On Rose City Ramble, her third album, Lauren is very much in that songster tradition. Some of the material is, indeed, straight out of the blues tradition, but she also draws on bluegrass, country, Appalachian folk balladry, and contemporary folk, often combining strains of one influence or another. For example, she finds and brings out the blues inherent and at the essence of Hank Williams’ “I’m So Lonesome I Could Cry,” one of the greatest of all country classics, and also in “The Memory of Your Smile,” a bluegrass classic from the Stanley Brothers repertoire.
You can also feel the blues at the base of “Chilly Winds,” an original song based on the traditional Appalachian ballad, “Cold Rain and Snow,” and in her interpretation of the traditional “Black is the Color (of My True Love’s Hair).” And Lauren’s version of the latter song is very different from that of Nina Simone, who also turned the ancient Celtic song blue.

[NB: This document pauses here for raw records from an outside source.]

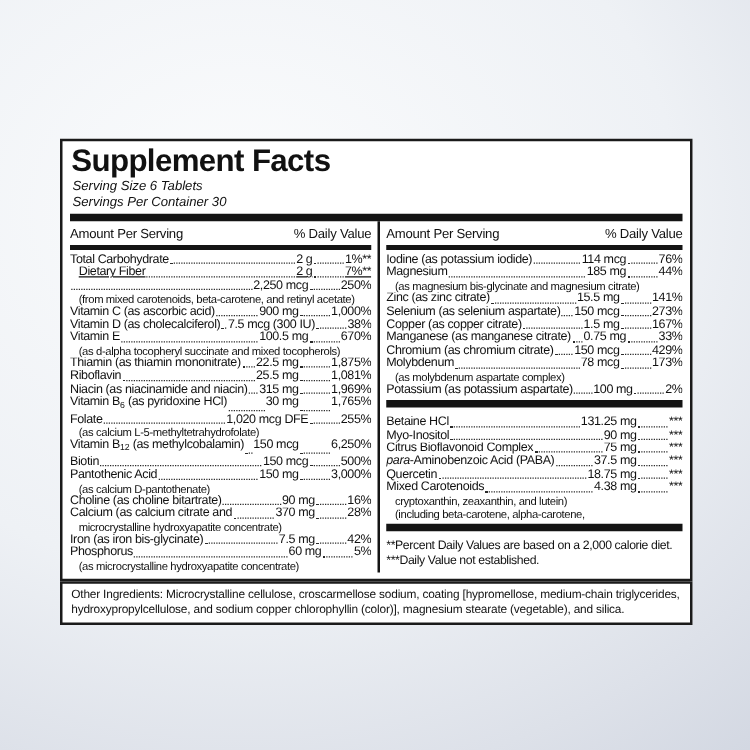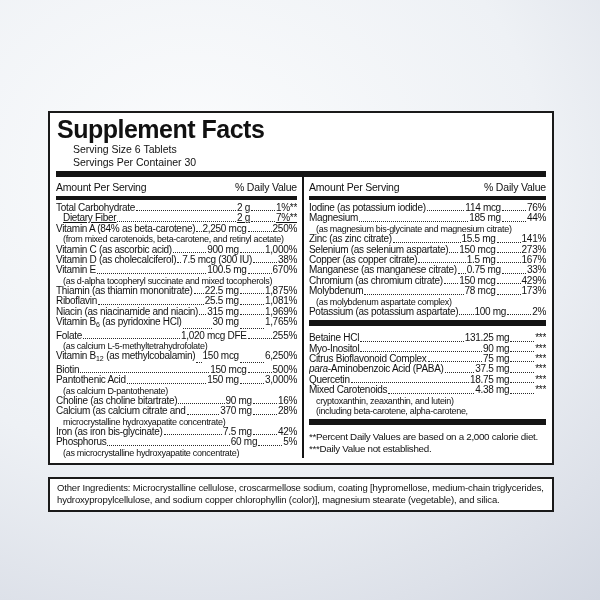"Serving Size 6 Tablets" .serving { font-style: none -> italic; margin-left: 17px -> 2px }
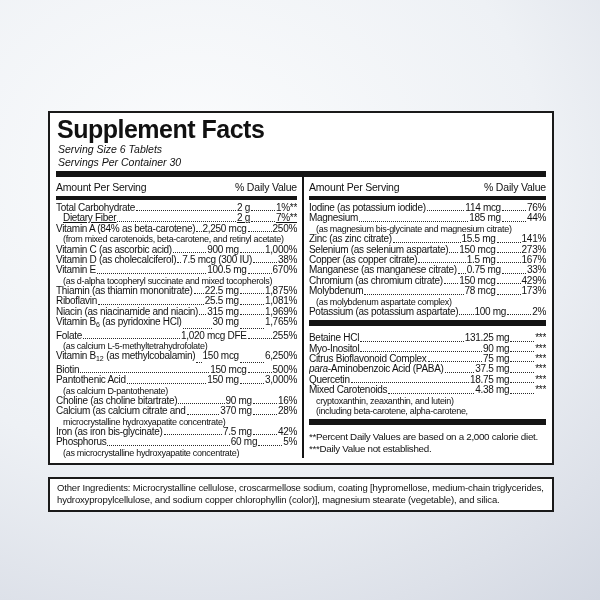"Vitamin A (84% as beta-carotene)" span.nm { html: <span>Vitamin A (84% as beta-carotene)</span> -> none }
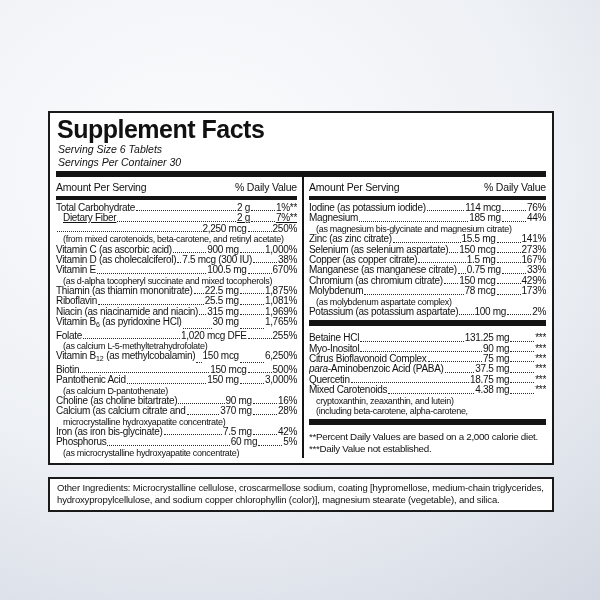"Other Ingredients: Microcrystalline" .other-box { margin-top: 12px -> 0 }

Among the other highlights on this excellent CD are “Oh, the Candyman,” a swinging variation on “Candy Man” that is very different from either of the standard versions associated with Reverend Gary Davis and Mississippi John Hurt; a rendition of Blind Willie McTell’s “In the Wee Midnight Hours” featuring sweet harmonies from Zoë Carpenter, Lauren’s daughter, and some haunting harmonica playing by Johnnie Ward; and “Louie’s Blues,” an original tune that draws inspiration and some lyrics from Howard (“Louie Bluie”) Armstrong.
Lauren has a lovely voice that she knows how to use to great effect, she’s an accomplished player whether on guitar, banjo or mandolin, and whether playing solo or with small ensembles, she’s crafted terrific arrangements well suited to each song.